Whether the processor and contractors successfully challenge the citations remains to be seen, but the accident and subsequent investigation offer some important lessons for all employers, such as the following:

  • Post-accident OSHA investigations can be long and comprehensive. Soon after the accident in Georgia in January 2021, OSHA began an investigation that lasted more than six months. In that context, OSHA typically focuses on the specific causes of the accident but can broaden its review to include areas or issues not directly connected to the accident. For example, the citations issued after the Georgia accident included criticism of the height differences between steps and the amount of illumination of exit signs. Those types of issues might be unknown, but can come to light during detailed, multi-week investigations conducted by OSHA following an accident.
  • Remain vigilant about safety. Often, little safety issues or flaws can contribute to bigger safety problems. Maintaining hazard-free walkways, keeping exits clear, and regularly conducting safety training or inspections are examples of important, sometimes mundane, activities that can make a work environment safer. If ignored, however, those types of issues can negatively impact safety and result in citations.
  • Safety of non-employees.
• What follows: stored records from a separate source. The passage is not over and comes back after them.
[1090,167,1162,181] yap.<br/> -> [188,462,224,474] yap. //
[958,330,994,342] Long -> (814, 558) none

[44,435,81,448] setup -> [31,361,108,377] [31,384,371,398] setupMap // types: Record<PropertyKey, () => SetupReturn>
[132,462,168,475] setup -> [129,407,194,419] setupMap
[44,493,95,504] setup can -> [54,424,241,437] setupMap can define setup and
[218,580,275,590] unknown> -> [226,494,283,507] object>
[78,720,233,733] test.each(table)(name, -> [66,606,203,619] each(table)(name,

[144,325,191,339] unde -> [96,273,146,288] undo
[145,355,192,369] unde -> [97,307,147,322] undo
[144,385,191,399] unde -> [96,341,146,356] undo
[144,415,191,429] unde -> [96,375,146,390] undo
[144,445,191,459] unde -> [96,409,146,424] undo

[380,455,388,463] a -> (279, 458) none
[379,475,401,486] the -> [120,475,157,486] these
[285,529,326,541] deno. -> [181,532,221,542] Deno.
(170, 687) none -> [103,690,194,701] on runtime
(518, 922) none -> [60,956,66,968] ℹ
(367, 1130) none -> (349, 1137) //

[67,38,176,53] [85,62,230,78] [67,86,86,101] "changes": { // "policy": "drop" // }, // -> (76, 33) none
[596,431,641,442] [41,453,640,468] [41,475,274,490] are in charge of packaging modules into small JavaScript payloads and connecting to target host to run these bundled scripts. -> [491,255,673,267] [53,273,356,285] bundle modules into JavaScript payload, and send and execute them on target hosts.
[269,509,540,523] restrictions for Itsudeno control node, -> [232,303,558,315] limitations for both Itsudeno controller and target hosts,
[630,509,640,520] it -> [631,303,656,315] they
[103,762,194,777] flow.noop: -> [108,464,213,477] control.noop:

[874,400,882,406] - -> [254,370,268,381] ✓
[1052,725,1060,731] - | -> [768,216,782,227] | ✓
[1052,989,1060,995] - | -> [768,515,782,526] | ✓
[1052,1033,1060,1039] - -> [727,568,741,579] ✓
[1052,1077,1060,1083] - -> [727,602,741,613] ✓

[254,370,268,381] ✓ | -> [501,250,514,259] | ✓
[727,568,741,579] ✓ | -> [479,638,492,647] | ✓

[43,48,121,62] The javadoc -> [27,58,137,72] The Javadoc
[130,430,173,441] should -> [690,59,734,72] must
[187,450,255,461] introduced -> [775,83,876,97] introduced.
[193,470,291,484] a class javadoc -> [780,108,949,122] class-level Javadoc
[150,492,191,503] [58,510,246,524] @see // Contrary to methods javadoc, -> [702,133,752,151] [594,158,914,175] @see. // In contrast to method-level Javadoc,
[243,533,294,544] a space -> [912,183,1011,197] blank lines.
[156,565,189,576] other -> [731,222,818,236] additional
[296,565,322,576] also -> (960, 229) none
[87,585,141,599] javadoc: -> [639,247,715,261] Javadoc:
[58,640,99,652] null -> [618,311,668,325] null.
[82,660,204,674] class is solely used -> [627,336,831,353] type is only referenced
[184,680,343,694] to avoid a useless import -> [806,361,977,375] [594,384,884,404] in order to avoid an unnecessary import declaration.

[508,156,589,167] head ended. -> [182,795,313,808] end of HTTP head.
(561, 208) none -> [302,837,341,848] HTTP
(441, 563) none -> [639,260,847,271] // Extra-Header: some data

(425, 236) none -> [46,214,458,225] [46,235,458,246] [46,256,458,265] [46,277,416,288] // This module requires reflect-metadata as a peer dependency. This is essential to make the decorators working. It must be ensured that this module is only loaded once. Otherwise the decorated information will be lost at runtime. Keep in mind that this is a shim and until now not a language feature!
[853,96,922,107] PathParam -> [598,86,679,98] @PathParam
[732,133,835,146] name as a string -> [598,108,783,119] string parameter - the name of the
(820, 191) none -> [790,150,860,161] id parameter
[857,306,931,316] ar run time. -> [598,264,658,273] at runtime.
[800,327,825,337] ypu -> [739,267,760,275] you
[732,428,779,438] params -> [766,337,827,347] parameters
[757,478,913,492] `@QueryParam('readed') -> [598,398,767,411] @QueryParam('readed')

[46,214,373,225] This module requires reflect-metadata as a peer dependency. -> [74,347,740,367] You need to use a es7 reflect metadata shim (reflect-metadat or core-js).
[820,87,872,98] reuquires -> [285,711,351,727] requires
An employer is responsible for the safety of its employees. That responsibility can extend to non-employees, such as contractors, in certain situations such as in confined spaces. Identifying and assessing the relevant safety risks is part of the responsibility of hosting others.
  • Responsibility for safety. When announcing the citations related to the Georgia accident, OSHA noted that the processor’s position of Safety Director had remained vacant for several months and suggested that many of the alleged violations could have been avoided if the position had been filled sooner. Whether the allegation is true or not, a related lesson for employers is that someone must be responsible for the overall safety of a facility, which includes competently reviewing, enforcing, and improving safety practices and processes.
  • Lock out, tag out procedures and training are always important. Too often, workplace accidents are caused by energized equipment, which appears to have contributed to the Georgia accident. Establishing and enforcing lock out, tag out procedures can go a long way to preventing accidents.
  • Preventative Advice. Following an investigation, OSHA typically identifies safety issues that must be abated by the employer within several weeks or face additional legal liability. Instead of that compressed time frame and the spotlight of a government investigation, employers can conduct their own self-audits before an accident happens. There are many considerations and strategies when planning and conducting a self-audit, including the potential advantages of involving legal counsel and the related attorney-client privilege. A self-audit can devote appropriate time and resources to complicated processes or issues and thereby enhance safety, rather than risk the negative attention and costs of a post-accident OSHA investigation.

Conclusion. The tragic accident at the Georgia processing plant was regrettable and reminds employers of the importance of proactively focusing on workplace safety.